**Revision comparison data**
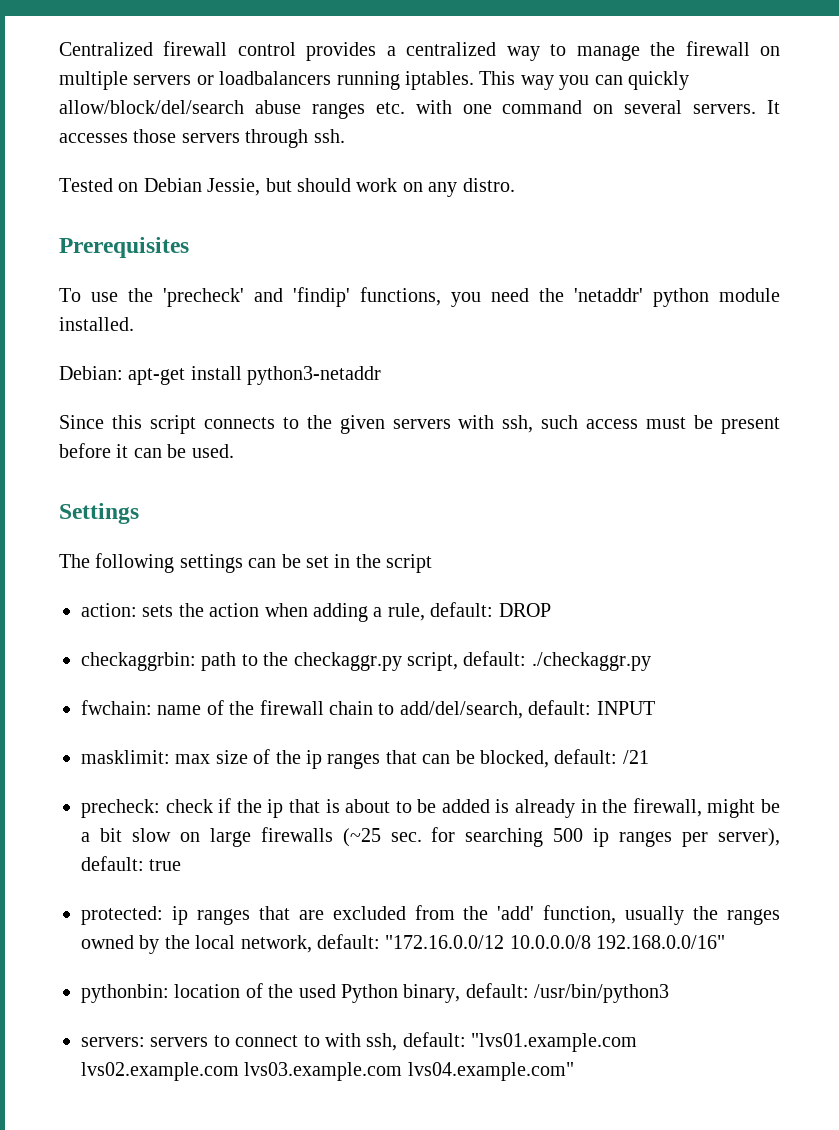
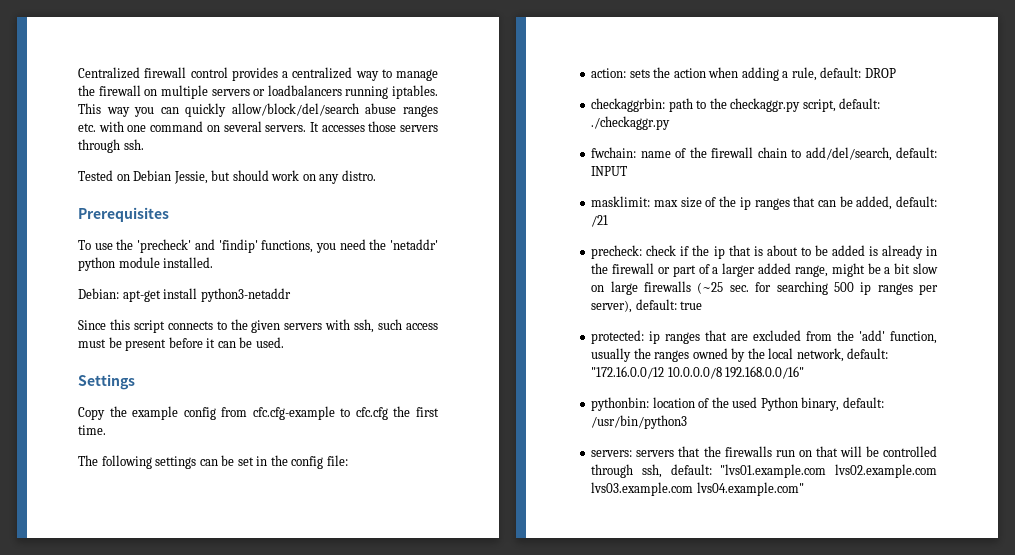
(139, 513) none -> [78,406,439,420] [78,425,106,435] // Copy the example config from cfc.cfg-example to cfc.cfg the first time.
[386,554,433,573] script -> [291,455,348,469] config file:
[479,750,549,768] blocked, -> [856,196,893,210] added,
[632,798,702,817] firewall, -> [612,263,828,277] firewall or part of a larger added range,
[213,1033,361,1047] to connect to with -> [678,446,937,457] [591,464,634,478] that the firewalls run on that will be controlled through

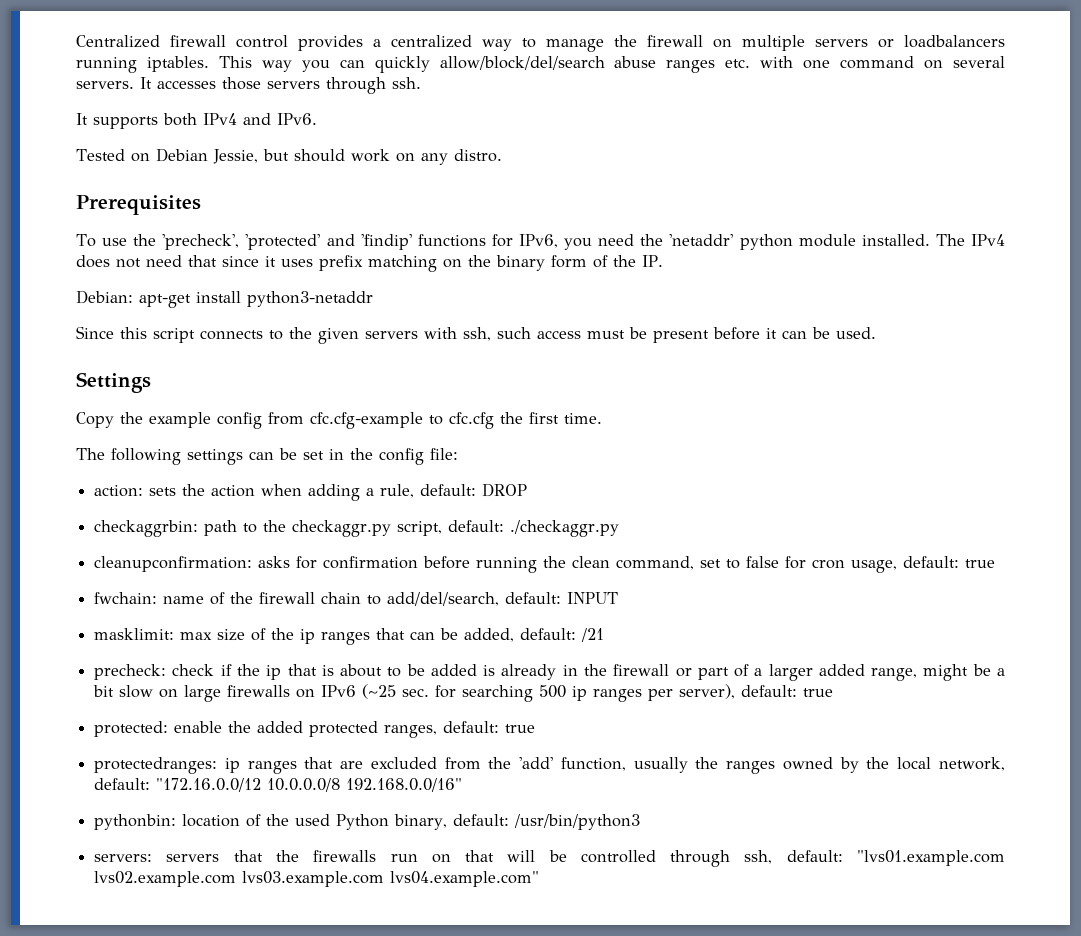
(144, 144) none -> [76,113,317,129] // It supports both IPv4 and IPv6.
[137,239,314,253] 'precheck' and 'findip' functions, -> [162,234,558,250] 'precheck', 'protected' and 'findip' functions for IPv6,
(214, 262) none -> [935,234,1005,246] [76,255,663,272] The IPv4 does not need that since it uses prefix matching on the binary form of the IP.
(671, 123) none -> [94,556,996,573] // cleanupconfirmation: asks for confirmation before running the clean command, set to false for cron usage, default: true
(692, 286) none -> [296,685,357,698] on IPv6
(645, 337) none -> [174,721,536,738] [94,757,218,774] enable the added protected ranges, default: true // protectedranges:

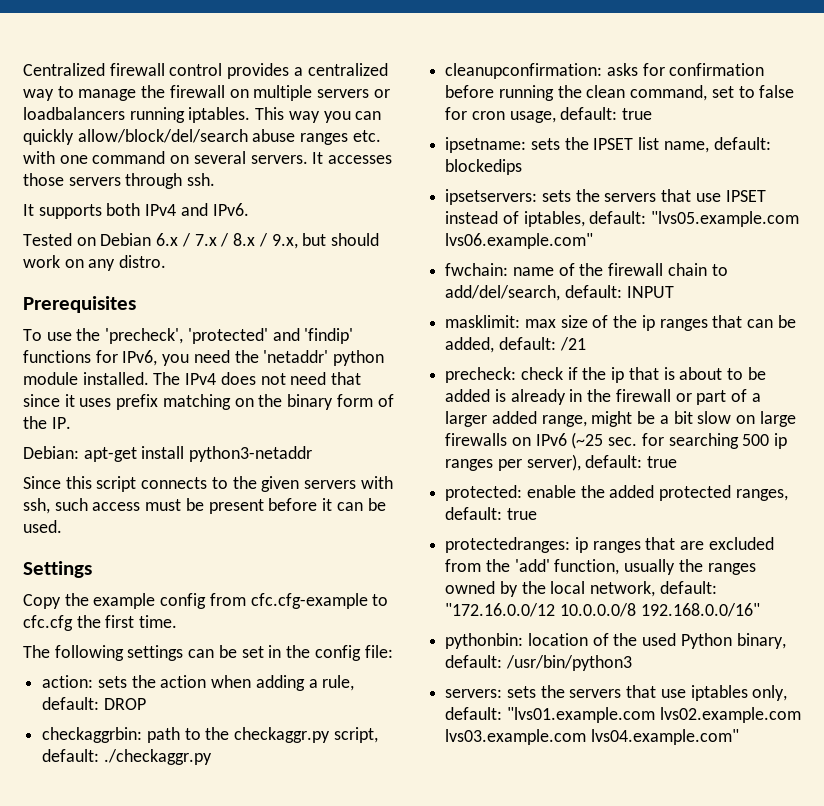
[212,149,258,164] Jessie, -> [156,233,298,249] 6.x / 7.x / 8.x / 9.x,
(996, 563) none -> [445,137,771,153] [445,159,523,175] [445,189,766,205] [445,211,800,227] [445,233,594,249] // ipsetname: sets the IPSET list name, default: blockedips // ipsetservers: sets the servers that use IPSET instead of iptables, default: "lvs05.example.com lvs06.example.com"
[166,850,773,867] servers that the firewalls run on that will be controlled through ssh, -> [506,685,788,701] sets the servers that use iptables only,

**TRY IT**
Look through the entries and copy every line in which the string "will" appears.

**WRITTEN RESPONSE**
[213,1033,361,1047] to connect to with -> [678,446,937,457] [591,464,634,478] that the firewalls run on that will be controlled through
[166,850,773,867] servers that the firewalls run on that will be controlled through ssh, -> [506,685,788,701] sets the servers that use iptables only,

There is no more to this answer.